Aim of the task: Copy the entries exactly. Their pictures do not belong in the copy.
*-*-*
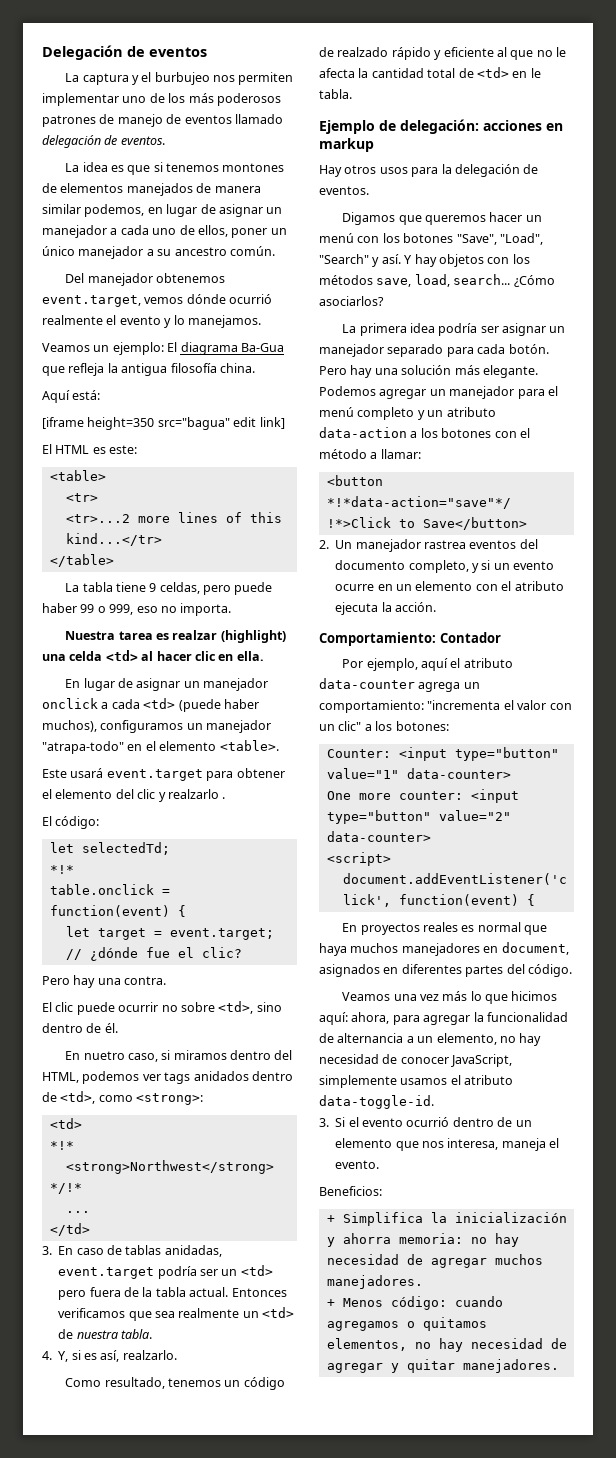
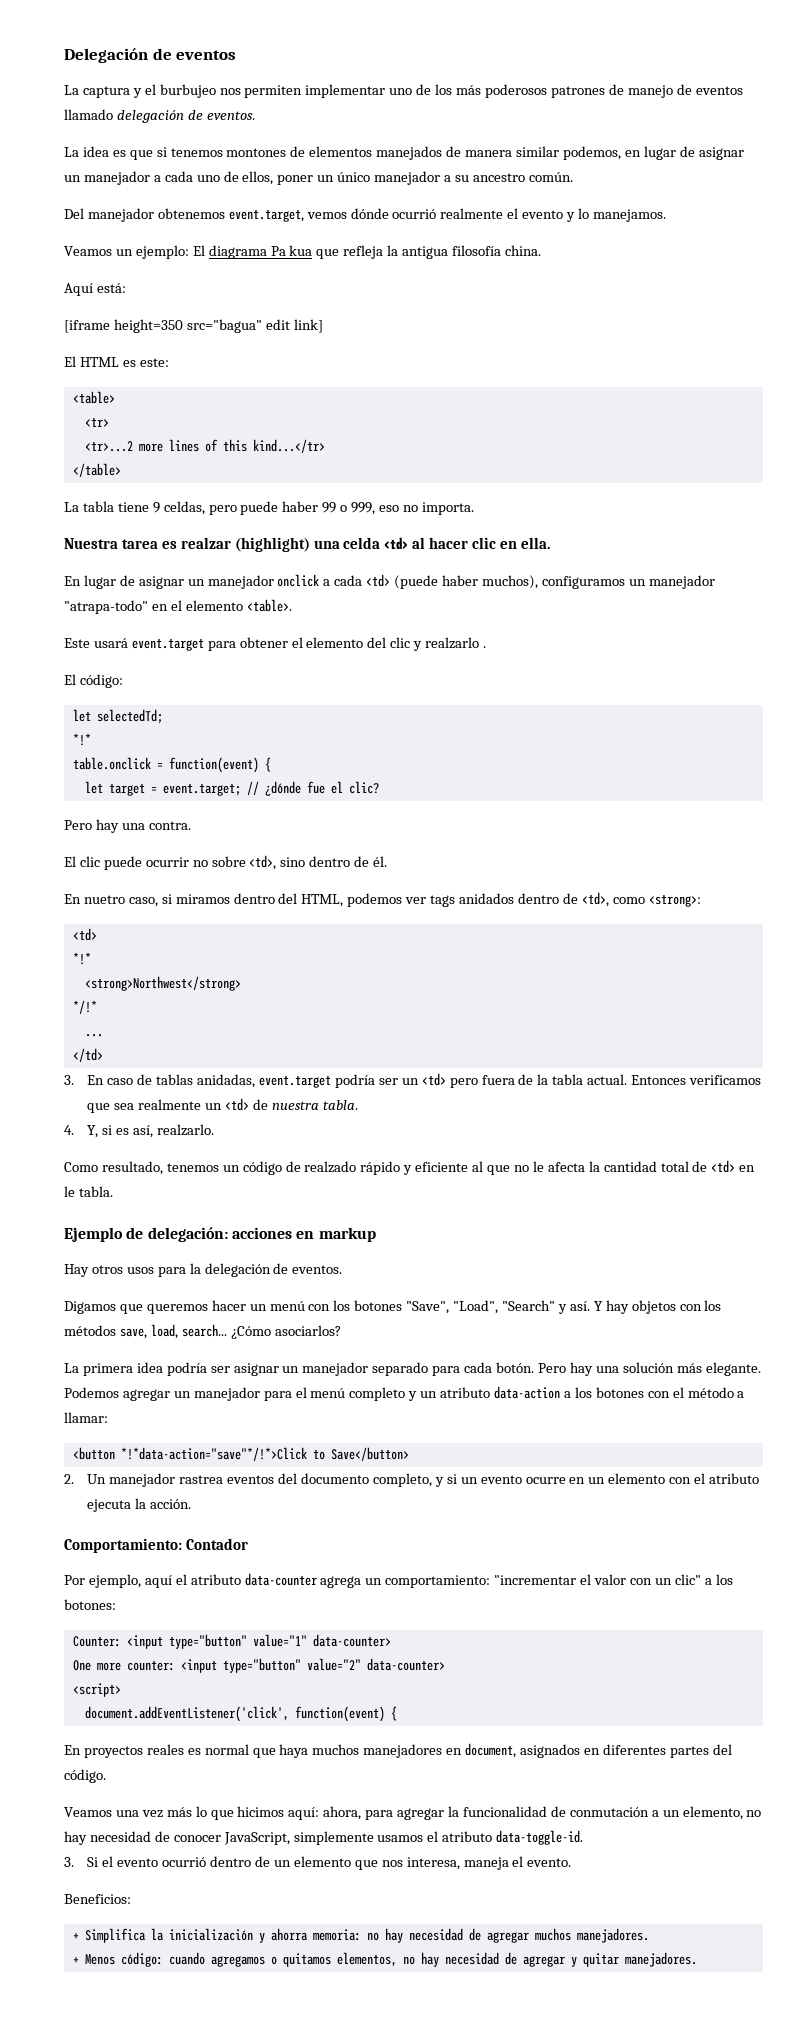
[240,343,284,352] Ba-Gua -> [270,245,313,256] Pa kua
[427,700,501,710] "incrementa -> [494,1575,577,1585] "incrementar
[337,1033,404,1043] alternancia -> [569,1807,649,1817] conmutación

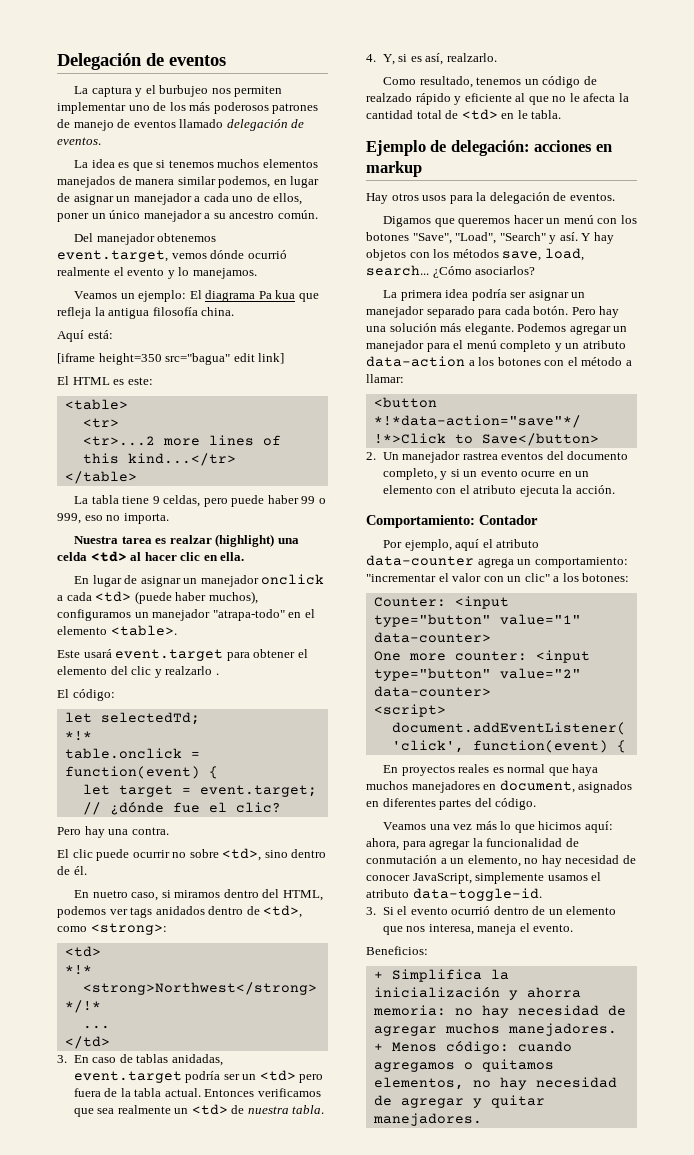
[226,146,306,157] montones de -> [217,159,260,168] muchos

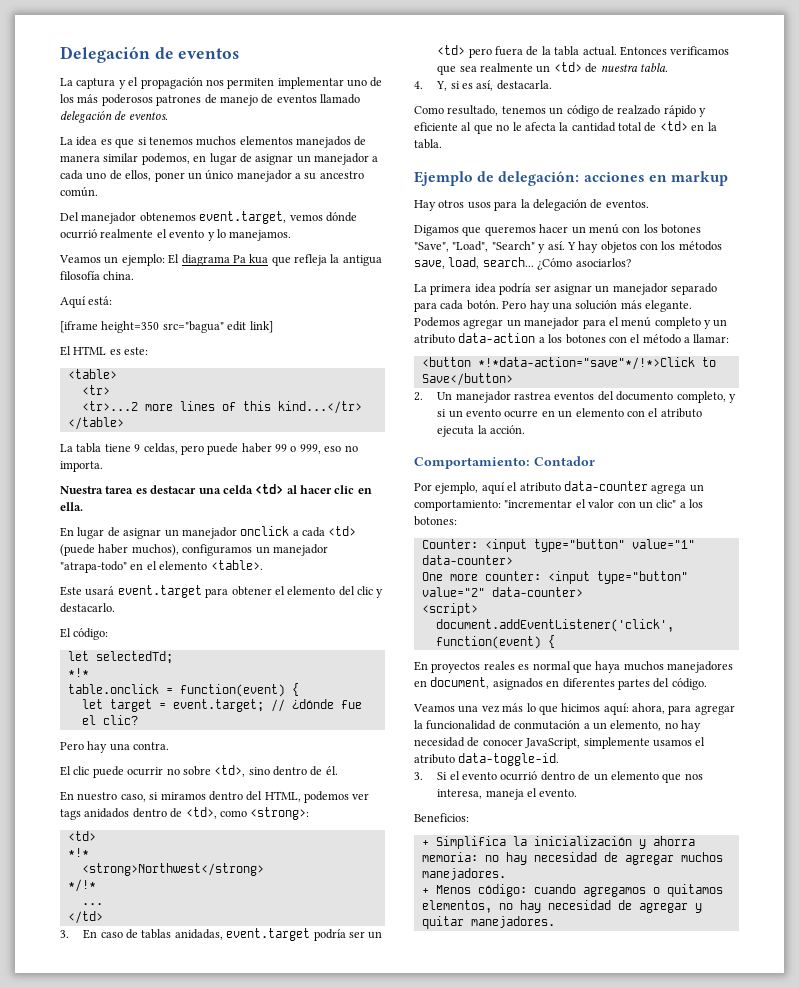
[159,85,209,97] burbujeo -> [140,77,203,89] propagación
[169,534,275,547] realzar (highlight) -> [150,485,197,494] destacar
[165,666,219,675] realzarlo . -> [60,603,115,613] destacarlo.
[92,890,128,898] nuetro -> [77,792,118,801] nuestro
[446,53,497,62] realzarlo. -> [496,80,552,90] destacarla.
[517,110,528,119] le -> [707,122,717,131] la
*-*-*
Expected answer:
[240,343,284,352] Ba-Gua -> [270,245,313,256] Pa kua
[427,700,501,710] "incrementa -> [494,1575,577,1585] "incrementar
[337,1033,404,1043] alternancia -> [569,1807,649,1817] conmutación

[226,146,306,157] montones de -> [217,159,260,168] muchos

[159,85,209,97] burbujeo -> [140,77,203,89] propagación
[169,534,275,547] realzar (highlight) -> [150,485,197,494] destacar
[165,666,219,675] realzarlo . -> [60,603,115,613] destacarlo.
[92,890,128,898] nuetro -> [77,792,118,801] nuestro
[446,53,497,62] realzarlo. -> [496,80,552,90] destacarla.
[517,110,528,119] le -> [707,122,717,131] la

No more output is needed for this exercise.